▸ **Task requirements**: Every record should be written out exactly, please.

(Before-and-after change data)
+++

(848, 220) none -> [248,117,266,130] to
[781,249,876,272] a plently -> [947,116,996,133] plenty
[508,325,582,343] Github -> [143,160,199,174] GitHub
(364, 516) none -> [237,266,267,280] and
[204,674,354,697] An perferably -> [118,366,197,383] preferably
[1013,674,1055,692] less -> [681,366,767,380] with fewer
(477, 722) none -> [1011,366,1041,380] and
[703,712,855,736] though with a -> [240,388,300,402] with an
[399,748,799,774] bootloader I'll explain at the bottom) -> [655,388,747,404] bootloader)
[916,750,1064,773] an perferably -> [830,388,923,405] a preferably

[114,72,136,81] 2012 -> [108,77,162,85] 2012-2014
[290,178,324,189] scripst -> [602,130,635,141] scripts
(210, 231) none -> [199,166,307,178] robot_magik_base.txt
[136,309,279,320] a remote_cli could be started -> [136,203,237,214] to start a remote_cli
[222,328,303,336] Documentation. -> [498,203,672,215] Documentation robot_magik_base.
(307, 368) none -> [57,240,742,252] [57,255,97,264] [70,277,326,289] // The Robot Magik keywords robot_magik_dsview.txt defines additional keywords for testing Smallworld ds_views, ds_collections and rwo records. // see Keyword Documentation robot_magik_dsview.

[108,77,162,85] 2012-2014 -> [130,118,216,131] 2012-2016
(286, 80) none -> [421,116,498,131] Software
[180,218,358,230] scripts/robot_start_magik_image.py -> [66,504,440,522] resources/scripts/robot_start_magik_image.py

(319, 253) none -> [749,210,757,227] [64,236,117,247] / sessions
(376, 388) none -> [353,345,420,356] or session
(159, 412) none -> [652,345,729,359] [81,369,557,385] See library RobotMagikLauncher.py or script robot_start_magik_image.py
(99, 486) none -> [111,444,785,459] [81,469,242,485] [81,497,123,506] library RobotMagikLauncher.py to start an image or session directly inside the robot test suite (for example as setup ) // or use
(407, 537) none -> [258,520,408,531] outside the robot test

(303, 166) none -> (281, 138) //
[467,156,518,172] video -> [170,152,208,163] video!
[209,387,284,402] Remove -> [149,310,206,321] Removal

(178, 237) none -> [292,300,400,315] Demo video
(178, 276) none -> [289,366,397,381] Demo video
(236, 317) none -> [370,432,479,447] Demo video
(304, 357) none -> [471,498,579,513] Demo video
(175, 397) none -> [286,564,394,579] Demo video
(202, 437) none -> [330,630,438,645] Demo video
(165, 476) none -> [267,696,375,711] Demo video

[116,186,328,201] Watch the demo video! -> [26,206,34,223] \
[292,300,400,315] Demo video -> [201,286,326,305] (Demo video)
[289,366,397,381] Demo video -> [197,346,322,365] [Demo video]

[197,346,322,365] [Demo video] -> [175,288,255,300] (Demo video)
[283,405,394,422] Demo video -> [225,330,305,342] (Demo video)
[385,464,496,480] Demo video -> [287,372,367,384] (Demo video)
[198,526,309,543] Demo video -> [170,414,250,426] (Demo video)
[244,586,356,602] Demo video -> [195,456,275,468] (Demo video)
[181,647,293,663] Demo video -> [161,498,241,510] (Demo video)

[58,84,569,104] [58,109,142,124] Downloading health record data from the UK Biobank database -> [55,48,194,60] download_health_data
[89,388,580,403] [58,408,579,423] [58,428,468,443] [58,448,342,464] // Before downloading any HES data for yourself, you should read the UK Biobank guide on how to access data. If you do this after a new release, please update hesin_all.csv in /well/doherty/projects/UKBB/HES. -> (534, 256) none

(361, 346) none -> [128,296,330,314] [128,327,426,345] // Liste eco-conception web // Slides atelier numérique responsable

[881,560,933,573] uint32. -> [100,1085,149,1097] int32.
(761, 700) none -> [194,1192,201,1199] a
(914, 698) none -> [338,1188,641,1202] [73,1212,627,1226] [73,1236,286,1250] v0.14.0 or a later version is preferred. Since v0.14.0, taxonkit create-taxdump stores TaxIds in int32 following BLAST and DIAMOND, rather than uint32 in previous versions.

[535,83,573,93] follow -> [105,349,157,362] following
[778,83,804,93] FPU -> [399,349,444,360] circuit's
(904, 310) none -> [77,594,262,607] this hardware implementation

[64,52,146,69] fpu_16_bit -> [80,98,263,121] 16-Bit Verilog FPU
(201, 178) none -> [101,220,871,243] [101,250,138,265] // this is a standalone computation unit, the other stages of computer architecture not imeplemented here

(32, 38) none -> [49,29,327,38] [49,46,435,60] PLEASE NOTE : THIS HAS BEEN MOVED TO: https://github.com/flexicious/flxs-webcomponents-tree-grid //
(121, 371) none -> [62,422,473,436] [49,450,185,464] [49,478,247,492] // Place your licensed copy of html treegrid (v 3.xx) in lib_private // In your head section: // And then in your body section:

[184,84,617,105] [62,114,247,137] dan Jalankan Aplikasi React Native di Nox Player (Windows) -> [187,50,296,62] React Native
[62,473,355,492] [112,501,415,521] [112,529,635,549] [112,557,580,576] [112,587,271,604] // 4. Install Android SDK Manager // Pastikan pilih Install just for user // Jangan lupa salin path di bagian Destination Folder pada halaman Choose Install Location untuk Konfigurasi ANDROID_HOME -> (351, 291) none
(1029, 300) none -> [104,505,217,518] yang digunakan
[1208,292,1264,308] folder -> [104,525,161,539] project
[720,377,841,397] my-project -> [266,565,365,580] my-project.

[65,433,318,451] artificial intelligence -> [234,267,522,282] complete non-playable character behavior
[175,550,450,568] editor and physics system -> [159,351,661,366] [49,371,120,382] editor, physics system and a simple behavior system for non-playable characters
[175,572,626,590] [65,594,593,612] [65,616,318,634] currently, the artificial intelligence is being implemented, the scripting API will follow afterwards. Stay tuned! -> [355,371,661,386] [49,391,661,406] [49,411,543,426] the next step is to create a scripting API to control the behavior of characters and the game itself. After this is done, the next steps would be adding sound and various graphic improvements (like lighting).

+++

▸ **Solution to this task**:
(848, 220) none -> [248,117,266,130] to
[781,249,876,272] a plently -> [947,116,996,133] plenty
[508,325,582,343] Github -> [143,160,199,174] GitHub
(364, 516) none -> [237,266,267,280] and
[204,674,354,697] An perferably -> [118,366,197,383] preferably
[1013,674,1055,692] less -> [681,366,767,380] with fewer
(477, 722) none -> [1011,366,1041,380] and
[703,712,855,736] though with a -> [240,388,300,402] with an
[399,748,799,774] bootloader I'll explain at the bottom) -> [655,388,747,404] bootloader)
[916,750,1064,773] an perferably -> [830,388,923,405] a preferably

[114,72,136,81] 2012 -> [108,77,162,85] 2012-2014
[290,178,324,189] scripst -> [602,130,635,141] scripts
(210, 231) none -> [199,166,307,178] robot_magik_base.txt
[136,309,279,320] a remote_cli could be started -> [136,203,237,214] to start a remote_cli
[222,328,303,336] Documentation. -> [498,203,672,215] Documentation robot_magik_base.
(307, 368) none -> [57,240,742,252] [57,255,97,264] [70,277,326,289] // The Robot Magik keywords robot_magik_dsview.txt defines additional keywords for testing Smallworld ds_views, ds_collections and rwo records. // see Keyword Documentation robot_magik_dsview.

[108,77,162,85] 2012-2014 -> [130,118,216,131] 2012-2016
(286, 80) none -> [421,116,498,131] Software
[180,218,358,230] scripts/robot_start_magik_image.py -> [66,504,440,522] resources/scripts/robot_start_magik_image.py

(319, 253) none -> [749,210,757,227] [64,236,117,247] / sessions
(376, 388) none -> [353,345,420,356] or session
(159, 412) none -> [652,345,729,359] [81,369,557,385] See library RobotMagikLauncher.py or script robot_start_magik_image.py
(99, 486) none -> [111,444,785,459] [81,469,242,485] [81,497,123,506] library RobotMagikLauncher.py to start an image or session directly inside the robot test suite (for example as setup ) // or use
(407, 537) none -> [258,520,408,531] outside the robot test

(303, 166) none -> (281, 138) //
[467,156,518,172] video -> [170,152,208,163] video!
[209,387,284,402] Remove -> [149,310,206,321] Removal

(178, 237) none -> [292,300,400,315] Demo video
(178, 276) none -> [289,366,397,381] Demo video
(236, 317) none -> [370,432,479,447] Demo video
(304, 357) none -> [471,498,579,513] Demo video
(175, 397) none -> [286,564,394,579] Demo video
(202, 437) none -> [330,630,438,645] Demo video
(165, 476) none -> [267,696,375,711] Demo video

[116,186,328,201] Watch the demo video! -> [26,206,34,223] \
[292,300,400,315] Demo video -> [201,286,326,305] (Demo video)
[289,366,397,381] Demo video -> [197,346,322,365] [Demo video]

[197,346,322,365] [Demo video] -> [175,288,255,300] (Demo video)
[283,405,394,422] Demo video -> [225,330,305,342] (Demo video)
[385,464,496,480] Demo video -> [287,372,367,384] (Demo video)
[198,526,309,543] Demo video -> [170,414,250,426] (Demo video)
[244,586,356,602] Demo video -> [195,456,275,468] (Demo video)
[181,647,293,663] Demo video -> [161,498,241,510] (Demo video)

[58,84,569,104] [58,109,142,124] Downloading health record data from the UK Biobank database -> [55,48,194,60] download_health_data
[89,388,580,403] [58,408,579,423] [58,428,468,443] [58,448,342,464] // Before downloading any HES data for yourself, you should read the UK Biobank guide on how to access data. If you do this after a new release, please update hesin_all.csv in /well/doherty/projects/UKBB/HES. -> (534, 256) none

(361, 346) none -> [128,296,330,314] [128,327,426,345] // Liste eco-conception web // Slides atelier numérique responsable

[881,560,933,573] uint32. -> [100,1085,149,1097] int32.
(761, 700) none -> [194,1192,201,1199] a
(914, 698) none -> [338,1188,641,1202] [73,1212,627,1226] [73,1236,286,1250] v0.14.0 or a later version is preferred. Since v0.14.0, taxonkit create-taxdump stores TaxIds in int32 following BLAST and DIAMOND, rather than uint32 in previous versions.

[535,83,573,93] follow -> [105,349,157,362] following
[778,83,804,93] FPU -> [399,349,444,360] circuit's
(904, 310) none -> [77,594,262,607] this hardware implementation

[64,52,146,69] fpu_16_bit -> [80,98,263,121] 16-Bit Verilog FPU
(201, 178) none -> [101,220,871,243] [101,250,138,265] // this is a standalone computation unit, the other stages of computer architecture not imeplemented here

(32, 38) none -> [49,29,327,38] [49,46,435,60] PLEASE NOTE : THIS HAS BEEN MOVED TO: https://github.com/flexicious/flxs-webcomponents-tree-grid //
(121, 371) none -> [62,422,473,436] [49,450,185,464] [49,478,247,492] // Place your licensed copy of html treegrid (v 3.xx) in lib_private // In your head section: // And then in your body section:

[184,84,617,105] [62,114,247,137] dan Jalankan Aplikasi React Native di Nox Player (Windows) -> [187,50,296,62] React Native
[62,473,355,492] [112,501,415,521] [112,529,635,549] [112,557,580,576] [112,587,271,604] // 4. Install Android SDK Manager // Pastikan pilih Install just for user // Jangan lupa salin path di bagian Destination Folder pada halaman Choose Install Location untuk Konfigurasi ANDROID_HOME -> (351, 291) none
(1029, 300) none -> [104,505,217,518] yang digunakan
[1208,292,1264,308] folder -> [104,525,161,539] project
[720,377,841,397] my-project -> [266,565,365,580] my-project.

[65,433,318,451] artificial intelligence -> [234,267,522,282] complete non-playable character behavior
[175,550,450,568] editor and physics system -> [159,351,661,366] [49,371,120,382] editor, physics system and a simple behavior system for non-playable characters
[175,572,626,590] [65,594,593,612] [65,616,318,634] currently, the artificial intelligence is being implemented, the scripting API will follow afterwards. Stay tuned! -> [355,371,661,386] [49,391,661,406] [49,411,543,426] the next step is to create a scripting API to control the behavior of characters and the game itself. After this is done, the next steps would be adding sound and various graphic improvements (like lighting).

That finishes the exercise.